O sergipano José Avelar de Melo é um dos personagens mais conhecidos do chamado “Setor Histórico” de Curitiba. Depois de vir ao “Sul Maravilha” para trabalhar na construção civil – era especialista em rodovias -, no ano de 1978 resolveu mudar de atividade. Montou uma banca de revistas (o “Nanicão”) na antiga galeria Julio Moreira e, em três décadas, construiu um gigantesco patrimônio imaterial de histórias, fregueses e amigos. Em pouco tempo, sua banca – que, atualmente, funciona na Saldanha Marinho – virou ponto de encontro e discussão de temas como política, futebol e religião.
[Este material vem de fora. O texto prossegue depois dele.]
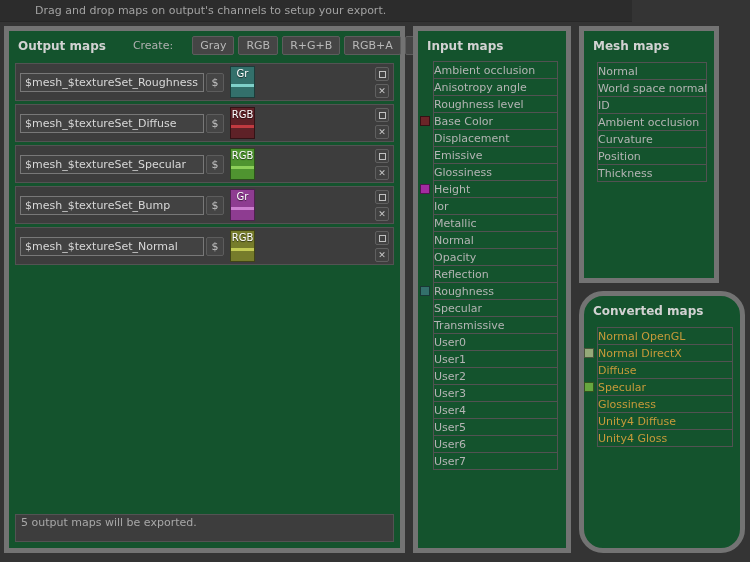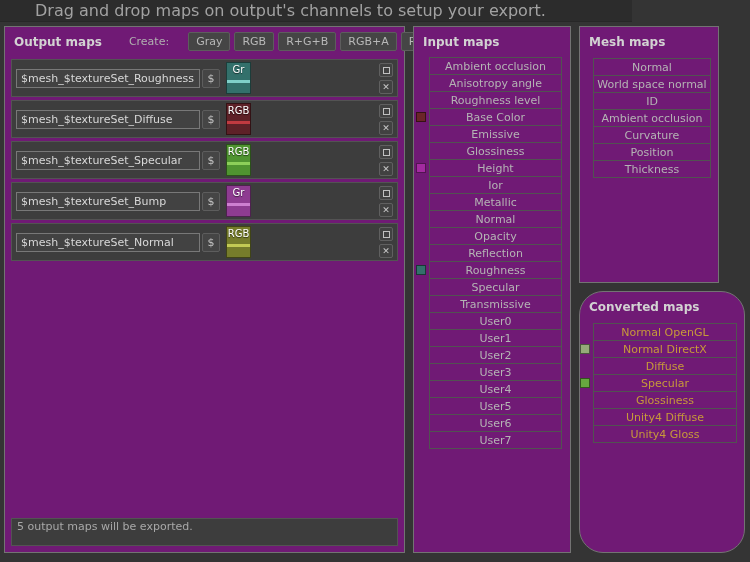--- a/index.html
+++ b/index.html
@@ -16,7 +16,7 @@
   .top-message {
     position: absolute; left: 0; top: 0; width: 632px; height: 22px;
     background: #2c2c2c; border-bottom: 1px solid #272727;
-    color: #a2a2a2; font-size: 16px; line-height: 22px; padding-left: 35px;
+    color: #a2a2a2; font-size: 11px; line-height: 22px; padding-left: 35px;
     white-space: nowrap;
   }
 

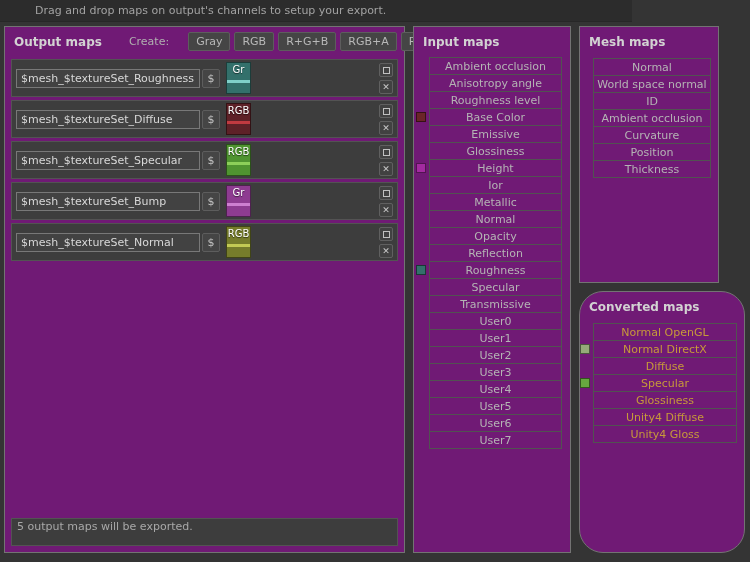--- a/index.html
+++ b/index.html
@@ -22,8 +22,8 @@
 
   
   .panel {
-    position: absolute; background: #701a75;
-    border: 1px solid #737373;
+    position: absolute; background: #14532d;
+    border: 5px solid #737373;
   }
   .panel-title {
     font-size: 12px; font-weight: bold; color: #d2d2d2;

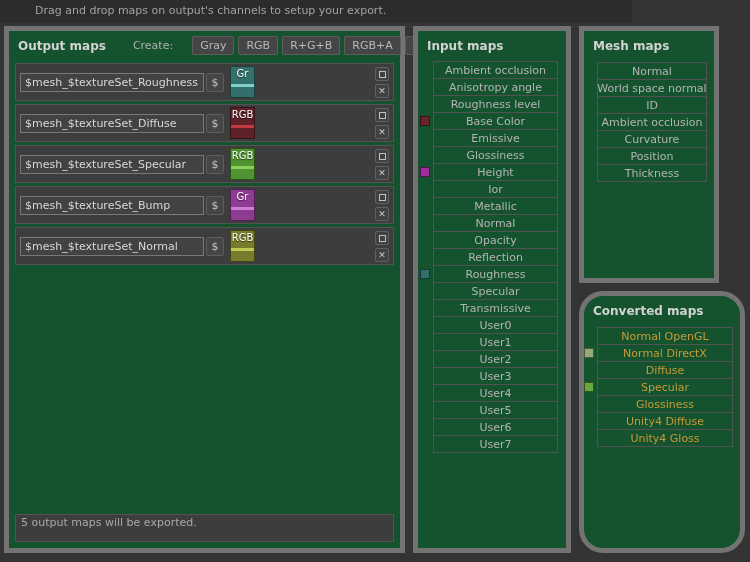--- a/index.html
+++ b/index.html
@@ -92,7 +92,7 @@
   .list-item {
     position: relative; height: 18px; margin-top: -1px;
     border: 1px solid #525252;
-    display: flex; align-items: center; justify-content: center;
+    display: flex; align-items: center; 
     font-size: 11px; white-space: nowrap; cursor: pointer;
   }
   .item-swatch {

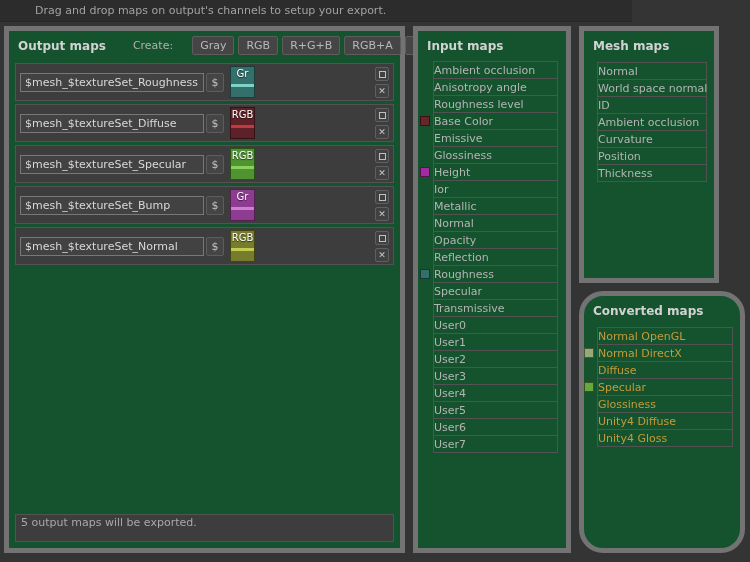--- a/index.html
+++ b/index.html
@@ -226,6 +226,9 @@
           <span class="item-label">Base Color</span>
         </div>
         <div class="list-item">
+          <span class="item-label">Displacement</span>
+        </div>
+        <div class="list-item">
           <span class="item-label">Emissive</span>
         </div>
         <div class="list-item">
Em outras eras, recorda, a política foi uma espécie de leitmotif das conversas. Dava ensejo a piadas e a discussões que muitas vezes entravam pela noite. Durante a ditadura, por exemplo, chegou a vender seiscentos exemplares do “Pasquim” por semana – isso, apesar de o próprio Melo não ser adepto da esquerda festiva ou radical, mas um democrata assumido. O sucesso dos jornais alternativos era tamanho que o estabelecimento chegou, mesmo, a sofrer três ou quatro ameaças de bomba. “Eu tinha medo e vez por outra recebia visitas ‘estranhas’, mas não deixava de vender”, recorda.
Em 1989, no reingresso do país na democracia, Melo promoveu uma eleição simulada para presidente da República que teve a adesão de nada menos que oitocentos votantes (dentre os quais este colunista, então eleitor de primeira viagem), número que faria corar de vergonha muitos dos atuais promotores de pesquisas de intenção de voto. Resultado: 1º lugar, Mario Covas; 2º, Guilherme Afif Domingues; 3º, Lula; 4º, Collor de Mello. Naquela época, inclusive, a banca recebia freqüentes visitas de candidatos a prefeito, deputado e vereador. Muitas vezes, inclusive, os pleiteantes eram sabatinados pelos habitués ali mesmo, enquanto tentavam desovar os santinhos.
Em 2008, o clima na banca não lembra, nem por sombra, os melhores tempos d´antanho. “O entusiasmo acabou”, desabafa Melo, observando que nem ele e nem a freguesia reúnem paciência para conversar sobre política. Via de regra, o assunto é “resolvido” com frases curtas, interjeições e xingamentos. As publicações alternativas são poucas, boa parte delas não tem cor ideológica definida e as vendas dos títulos mais conhecidos (“Caros Amigos”, “Le Monde Diplomatique”, “Nova Democracia”, “A Verdade”) são simplesmente medíocres.
O Setor Histórico, observa o velho dono de banca, não parece estar vivendo uma campanha eleitoral – a atmosfera é da mais absoluta sonolência. “Até agora, recebi uma única visita, de um candidato a vereador”, conta. Santinhos ou jornais de campanha, simplesmente não vê (não porque não queira, mas porque não lhe chegam às mãos).
Para José Avelar de Melo, o marasmo reinante reflete um desencantamento “weberiano” em relação ao papel dos políticos na mudança social. Talvez existam, porém, outros motivos, como as pesquisas de opinião – que pintam uma espécie de “cenário prévio definitivo” em nossa cidade – ou a inexistência de ideologias claramente identificadas, capazes de inflamar os espíritos (as mais “definidas” e “inflamadas” são mero populismo).
Questionado sobre se faria uma eleição simulada este ano, ele diz que não, de jeito nenhum. Por quê? Em sua opinião, o número de votantes seria simplesmente ridículo. Melhor mesmo, conclui, é guardar as lembranças dos “melhores tempos idos” sem esperar grandes novidades do futuro.